Rapporto Fipe 2021: preoccupa la carenza di risorse umane

La tempesta perfetta che da oltre due anni si sta abbattendo sui pubblici esercizi non accenna a placarsi.

Nella provincia di Pistoia il 2021 si chiude con un saldo in negativo fra nuove iscrizioni e cessazioni di aziende pari a -64 unità (6,5% sul totale della regione) per un complessivo di 1.630 imprese del settore registrate in Camera di Commercio.

Nella provincia di Prato il saldo è di -39 unità (quasi il 4% sul totale della regione) per un totale di 1194 imprese del settore registrate in Camera di Commercio.

A dirlo sono Fipe-Confcommercio Pistoia e Prato – i Sindacati in rappresentanza dei pubblici esercizi delle due province – sulla base dei dati Infocamere, dai quali emerge un quadro complesso per il settore sul territorio.

Nella provincia di Pistoia pesano le 95 cessazioni nonostante il 5,7% posizioni la provincia fra le meno incidenti sul totale di chiusure in Toscana nel 2021. Il dato peggiore però sono le poche aziende iscritte: solo 31, il numero più basso in Toscana (5% sul totale). Si tratta di un evidente segno di territori che più di alti hanno pagato il prezzo del blocco del turismo e della mobilità e, soprattutto, dell’incertezza verso il futuro.

In quella di Prato, invece, sono 49 le nuove aziende iscritte, pari all’8% del totale della Toscana dove la provincia pratese è la più piccola per numero di pubblici esercizi che compongono solo il 5% del totale. Sono numeri, questi, che denotano la vitalità di un settore che non si arrende nonostante due anni di restrizioni continuino a fare sentire i loro effetti. 
Di contro, pesano le 88 cessazioni, sebbene anche in questo caso si posizionino all’ultimo posto del totale toscano con un 5,5%.

Ciò che preoccupa di più i pubblici esercizi è la perdita di risorse umane con la scomparsa di 1194mila posti di lavoro in Italia rispetto al periodo pre-covid (Rapporto 2021 Fipe-Confcommercio).
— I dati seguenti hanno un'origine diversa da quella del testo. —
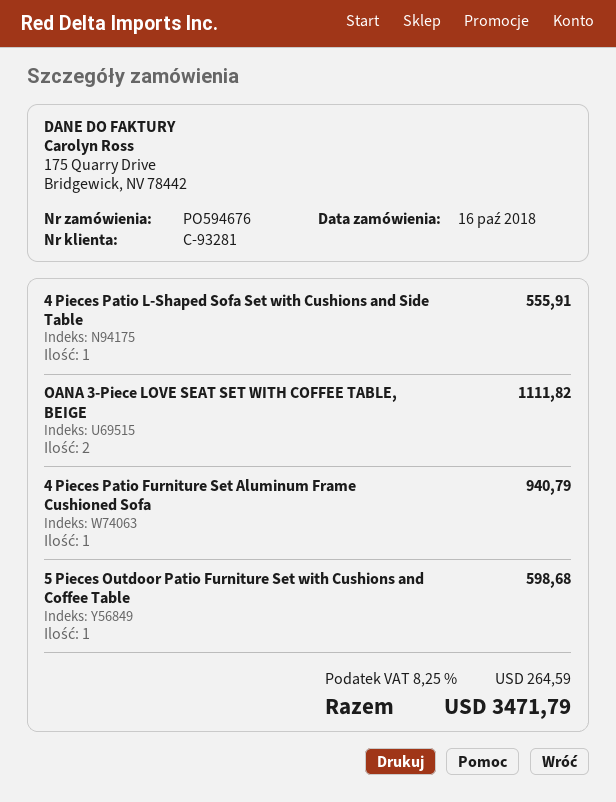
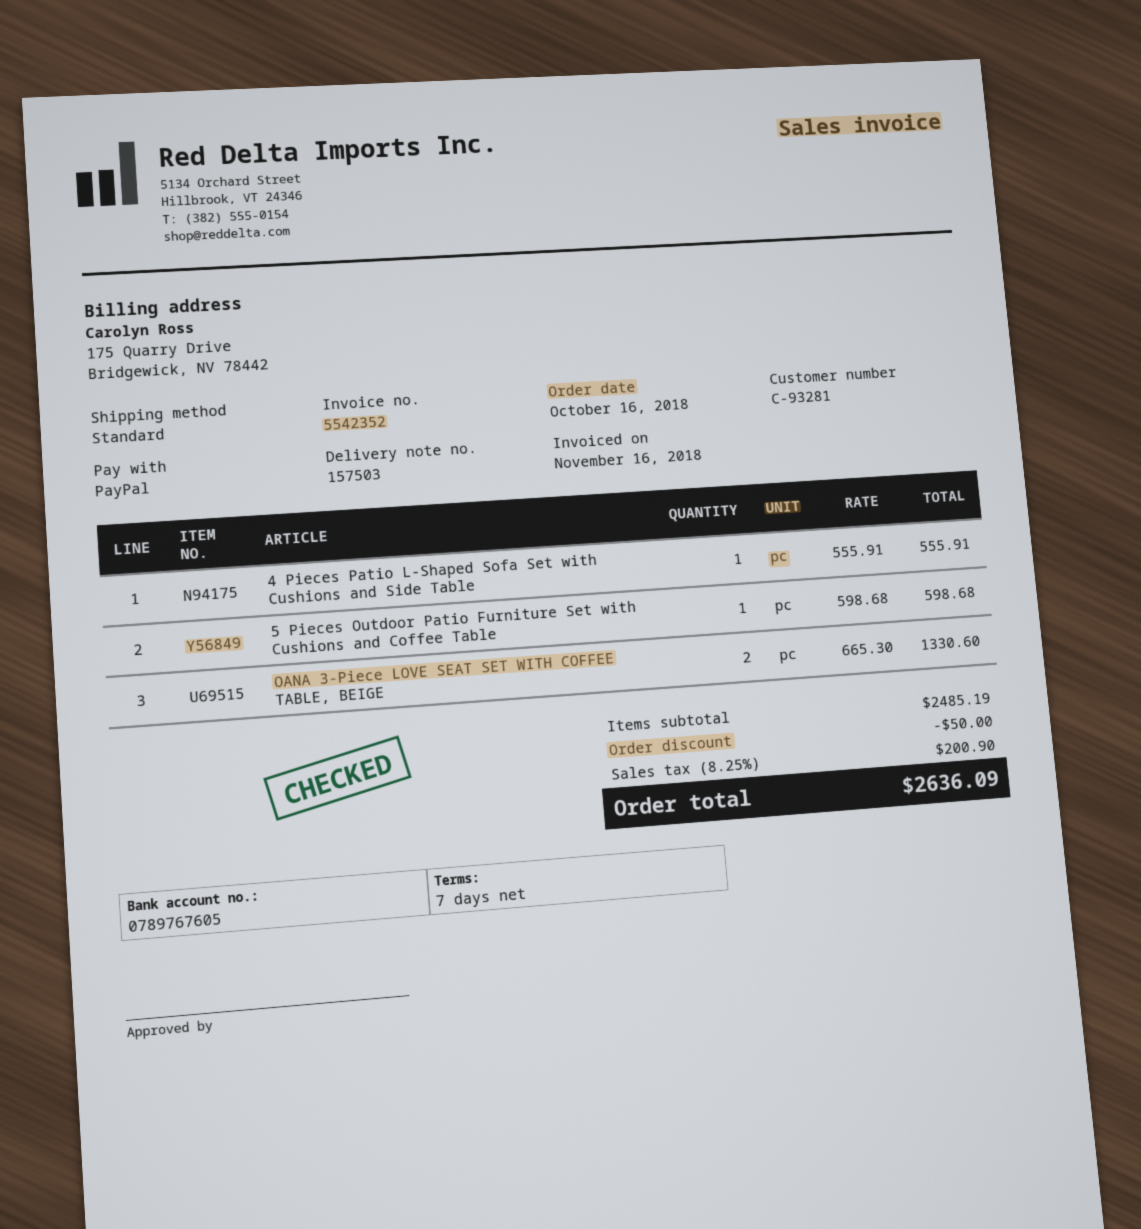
OANA 3-Piece LOVE SEAT SET WITH COFFEE TABLE, BEIGE: 2 for 1111.82 -> 2 for 1330.60
4 Pieces Patio Furniture Set Aluminum Frame Cushioned Sofa: 1 for 940.79 -> none
discount: none -> 50.00
tax: 8.25% = 264.59 -> 8.25% = 200.90
total: 3471.79 -> 2636.09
In provincia di Pistoia sono 2.671 gli occupati (il 5% del complessivo toscano) mentre in provincia di Prato sono 2.569 (4,8%)e con l’avvicinarsi della stagione estiva e il decadimento delle restrizioni anti-contagio, tornano a mancare professionalità e competenze.

Questa è la naturale conseguenza di due anni di stop&go che hanno caratterizzato il settore e del relativo clima di sfiducia che si è sviluppato tutto intorno.
In questi due anni le imprese hanno subito una pesante perdita di capitale umano a cui occorre rimediare con la massima urgenza recuperando produttività ed attrattività. Il problema, se da una parte nasce come frutto di un momento, dall’altra rischia di diventare strutturale e di impoverire le città di una delle principali fonti di richiamo.
Sono necessarie iniziative e politiche a sostegno dell’occupazione nel settore. Su questo obiettivo FIpe-Confcommercio concentrerà la propria iniziativa e il proprio impegno. 

 

Dati Fipe-Confcommercio (su scala nazionale)

 

  • Dopo l’emergenza Covid, l’impennata dei costi di materie prime ed energia paralizza il settore: l’87% degli imprenditori ha registrato un aumento della bolletta energetica fino al 50% e del 25% per i prodotti alimentari.
  • Rimangono contenuti gli aumenti dei prezzi ai consumatori: nel febbraio 2022 lo scontrino medio è salito solo del 3,3% rispetto a un valore generale dei prezzi aumentato del 5,7%. Il 56,3% di bar e ristoranti non prevede di rivedere a breve il rialzo dei propri listini prezzi.
  • L’impennata dei costi di gestione incide sulle previsioni di crescita, con il 62% delle imprese che ritiene verosimile un ritorno ai livelli pre-crisi solo nel 2023. Incertezza che si acuisce a causa della minore propensione degli italiani a spendere in bar e ristoranti dovuta principalmente, secondo il 43% degli imprenditori, agli effetti del carovita e al perdurare di un indice di fiducia negativo.
  • Per l’86% delle imprese il fatturato nel 2021 è ancora al di sotto dei livelli del 2019. Nel 2021 i consumi si sono ulteriormente ridotti di 24 miliardi di euro rispetto al 2019.
  • Il lavoro resta l’emergenza più grave generata dal Covid: 193mila occupati in meno rispetto al 2019 e il 21% delle imprese lamenta di aver perso manodopera professionalizzata e formata. Per 4 imprenditori su dieci mancano candidati e competenze adeguate.